Bucharest-headquartered cybersecurity technology company Bitdefender named the malware “FiveSys,” calling out its possible credential theft and in-game-purchase hijacking motives. The Windows maker has since revoked the signature following responsible disclosure.
“Digital signatures are a way of establishing trust,” Bitdefender researchers said in a white paper, adding “a valid digital signature helps the attacker navigate around the operating system’s restrictions on loading third-party modules into the kernel. Once loaded, the rootkit allows its creators to gain virtually unlimited privileges.”
Rootkits are both evasive and stealthy as they offer threat actors an entrenched foothold onto victims’ systems and conceal their malicious actions from the operating system (OS) as well as from anti-malware solutions, enabling the adversaries to maintain extended persistence even after OS reinstallation or replacement of the hard drive.
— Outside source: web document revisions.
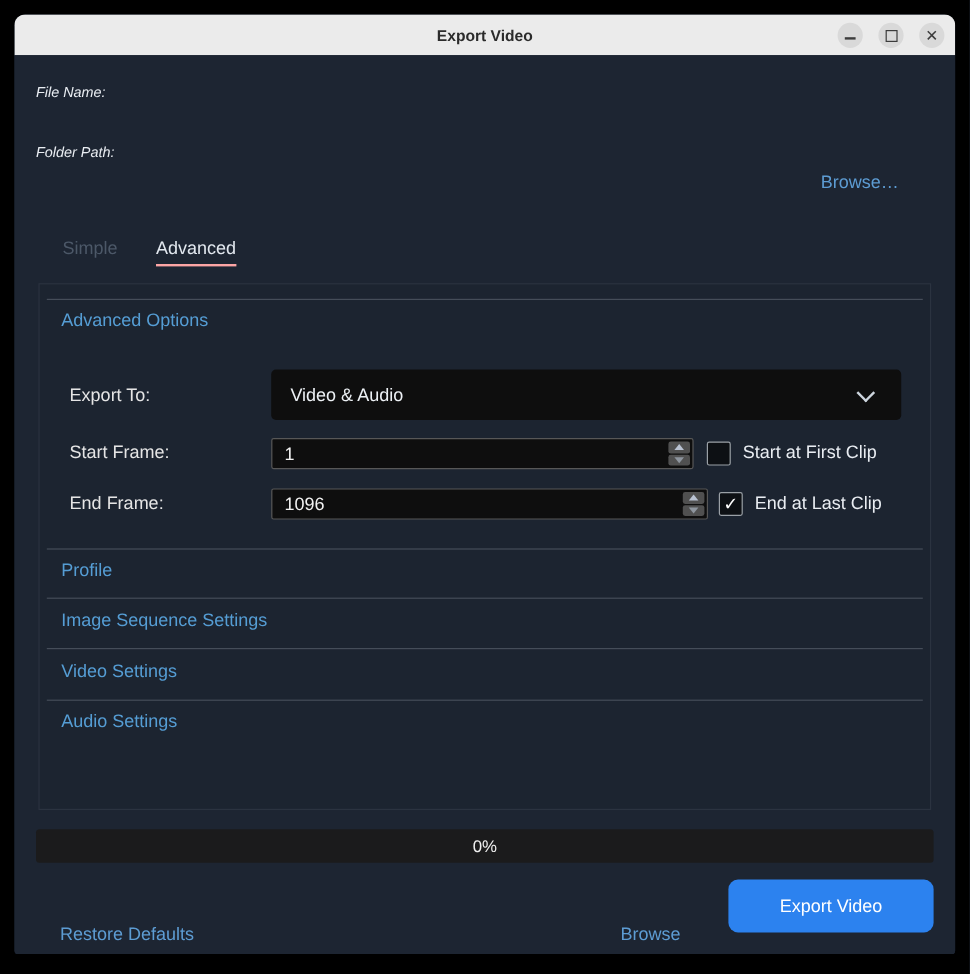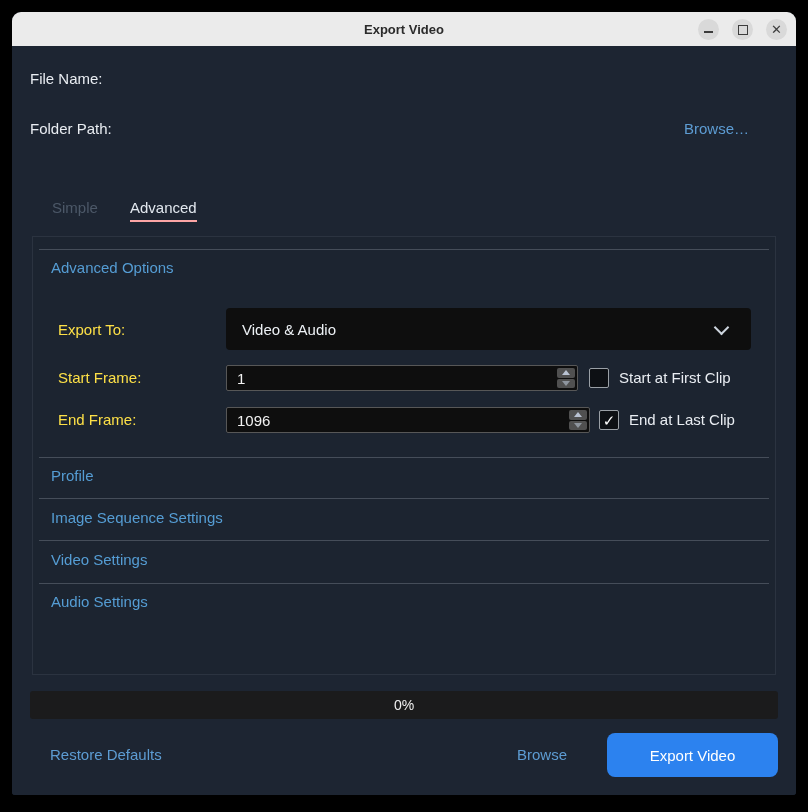--- a/index.html
+++ b/index.html
@@ -24,43 +24,43 @@
     display:flex; align-items:center; justify-content:center; cursor:pointer;
   }
   .min-glyph { width:9px; height:2px; background:#3c3c3c; margin-top:5px; }
   .max-glyph { width:8px; height:8px; border:1.5px solid #3c3c3c; }
   .close-glyph { font-size:13px; color:#3c3c3c; line-height:1; }
   
   .content {
     position:absolute; top:34px; left:0; right:0; bottom:0; background:#1d2532;
   }
   .flabel {
-    position:absolute; left:18px; font-size:15px; color:#e9edf2;
+    position:absolute; left:18px; font-size:12px; color:#e9edf2;font-style:italic;
   }
   .text-input {
     position:absolute; height:24px; background:#0f0f10; color:#f2f2f2;
     border:1px solid #0a0a0a; font-size:15px; padding:0 9px;
     font-family:"Liberation Sans", sans-serif; box-sizing:border-box;
   }
-  .link { position:absolute; color:#5d9cd3; font-size:15px; cursor:pointer; }
+  .link { position:absolute; color:#5d9cd3; font-size:15px; cursor:pointer;margin-top:24px; }
   
   .tab { position:absolute; font-size:15px; cursor:pointer; }
   .tab.simple { left:40px; top:153px; color:#4c5868; }
   .tab.advanced {
     left:118px; top:153px; color:#e2e8ef;
     border-bottom:2px solid #fca5a5; padding-bottom:4px;
   }
   
   .panel {
     position:absolute; left:20px; top:190px; width:744px; height:439px;
     border:1px solid #2b3340; background:#1c2430; box-sizing:border-box;
   }
   .divider { position:absolute; left:6px; right:6px; height:1px; background:#454d59; }
   .section-title { position:absolute; left:18px; font-size:15px; color:#559dd4; cursor:pointer; }
-  .plabel { position:absolute; left:25px; font-size:15px; color:#fde047; }
+  .plabel { position:absolute; left:25px; font-size:15px; color:#e5e5e5; }
   .dropdown {
     position:absolute; left:193px; top:71px; width:525px; height:42px;
     background:#0e0e0e; border-radius:4px; display:flex; align-items:center;
     padding-left:16px; box-sizing:border-box; color:#edf1f5; font-size:15px; cursor:pointer;
   }
   .chevron {
     position:absolute; right:24px; top:14px; width:9px; height:9px;
     border-right:2px solid #cdd5de; border-bottom:2px solid #cdd5de;
     transform:rotate(45deg);
   }

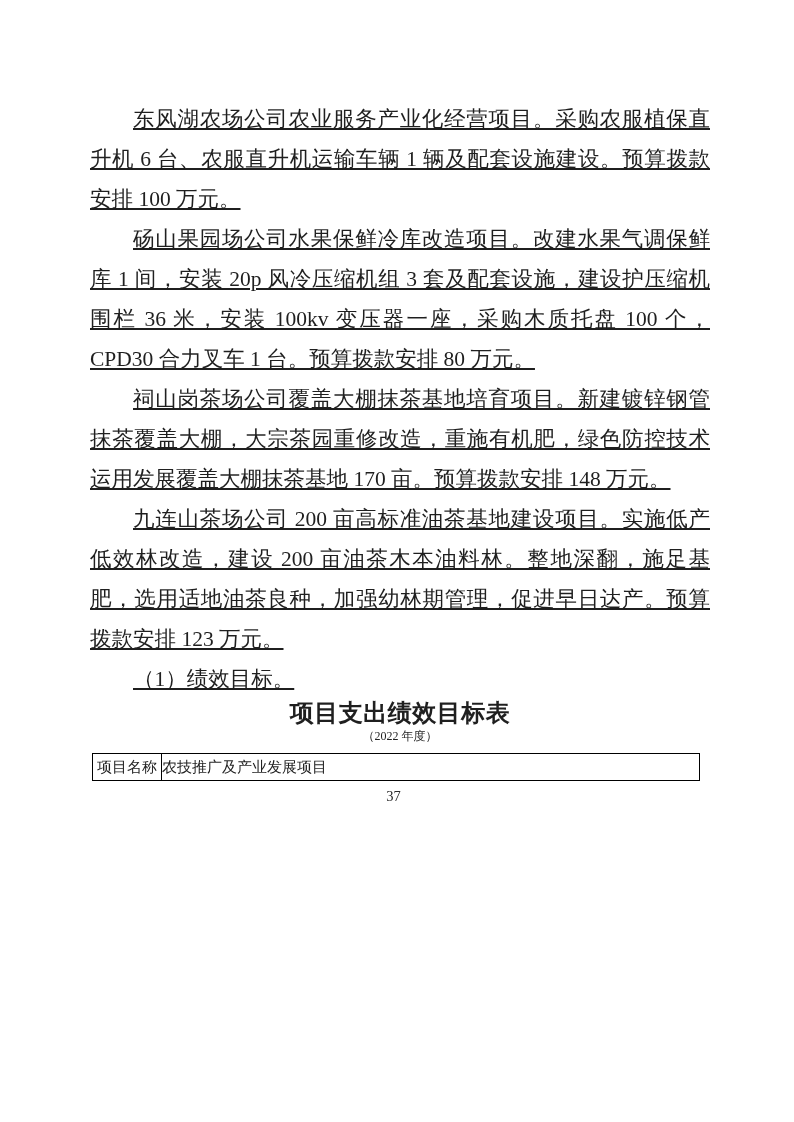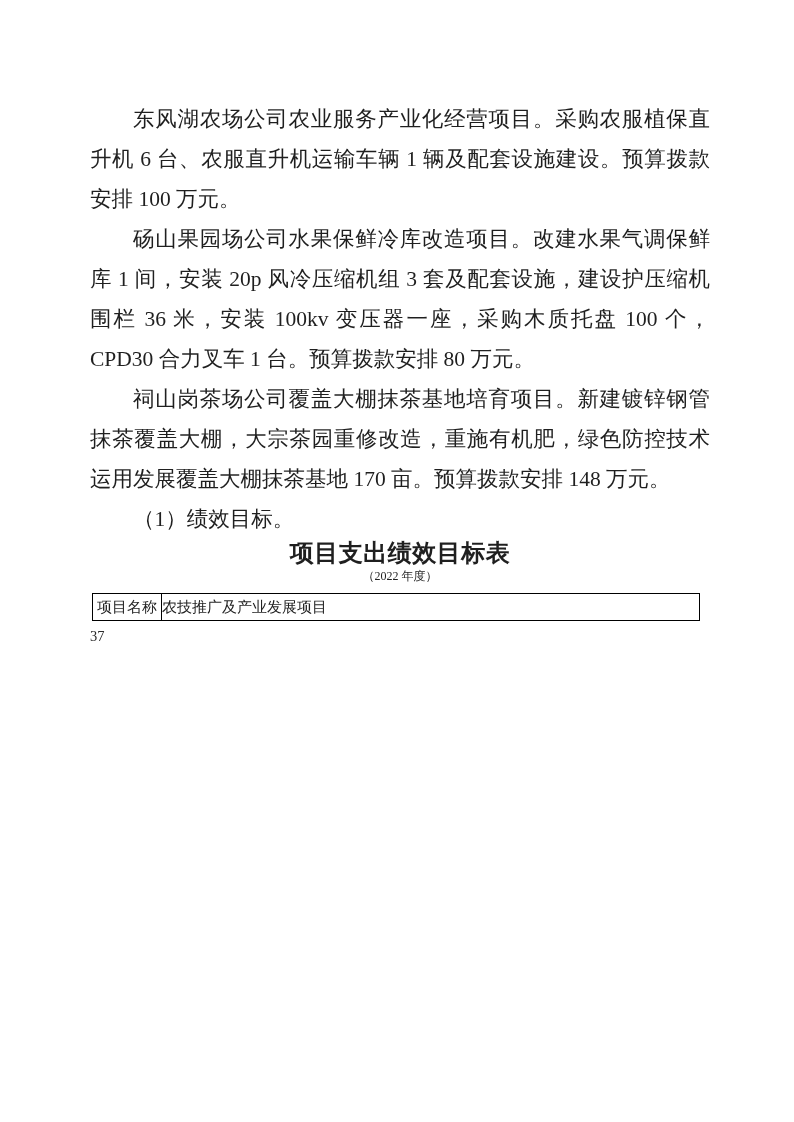--- a/index.html
+++ b/index.html
@@ -27,20 +27,21 @@
   }
   .para {
     margin: 0;
     font-size: 21.5px;
     line-height: 40px;
     text-align: justify;
     text-justify: inter-ideograph;
   }
   .para.indent {
     text-indent: 2em;
+    text-decoration: underline;
   }
   .table-title {
     margin-top: 1px;
     line-height: 26px;
     font-size: 24px;
     font-weight: bold;
     text-align: center;
     font-family: "Liberation Sans", "DejaVu Sans", sans-serif;
     letter-spacing: 0.5px;
   }
@@ -67,39 +68,40 @@
     width: 68px;
     text-align: center;
     margin-top: 38px;
   }
   td.value-cell {
     padding-right: 70px;
   }
   .page-number {
     margin-top: 8px;
     padding-right: 13px;
-    text-align: left;
+    text-align: center;
     font-size: 14.5px;
     line-height: 15px;
     color: #2a2a2a;
   }
 </style>
 </head>
 <body>
 
 <div class="page">
   <div class="content">
 
 
     <p class="para indent">东风湖农场公司农业服务产业化经营项目。采购农服植保直升机 6 台、农服直升机运输车辆 1 辆及配套设施建设。预算拨款安排 100 万元。</p>
 
     <p class="para indent">砀山果园场公司水果保鲜冷库改造项目。改建水果气调保鲜库 1 间，安装 20p 风冷压缩机组 3 套及配套设施，建设护压缩机围栏 36 米，安装 100kv 变压器一座，采购木质托盘 100 个，CPD30 合力叉车 1 台。预算拨款安排 80 万元。</p>
 
     <p class="para indent">祠山岗茶场公司覆盖大棚抹茶基地培育项目。新建镀锌钢管抹茶覆盖大棚，大宗茶园重修改造，重施有机肥，绿色防控技术运用发展覆盖大棚抹茶基地 170 亩。预算拨款安排 148 万元。</p>
 
+    <p class="para indent">九连山茶场公司 200 亩高标准油茶基地建设项目。实施低产低效林改造，建设 200 亩油茶木本油料林。整地深翻，施足基肥，选用适地油茶良种，加强幼林期管理，促进早日达产。预算拨款安排 123 万元。</p>
 
     <p class="para indent">（1）绩效目标。</p>
 
     <div class="table-title">项目支出绩效目标表</div>
 
     <div class="table-subtitle">（2022 年度）</div>
 
     <table class="perf-table">
       <tbody>
           <tr>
In the case of FiveSys, the malware’s main objective is to redirect and route internet traffic for both HTTP and HTTPS connections to malicious domains under the attacker’s control via a custom proxy server. The rootkit operators also employ the practice of blocking the loading of drivers from competing groups using a signature blocklist of stolen certificates to prevent them from taking control of the machine.
“To make potential takedown attempts more difficult, the rootkit comes with a built-in list of 300 domains on the ‘.xyz’ [top-level domain],” the researchers noted. “They seem to be generated randomly and stored in an encrypted form inside the binary.”
The development marks the second time wherein malicious drivers with valid digital signatures issued by Microsoft through the Windows Hardware Quality Labs (WHQL) signing process have slipped through the cracks. In late June 2021, German cybersecurity company G Data disclosed details of another rootkit dubbed “Netfilter” (and tracked by Microsoft as “Retliften”), which, like FiveSys, also aimed at gamers in China.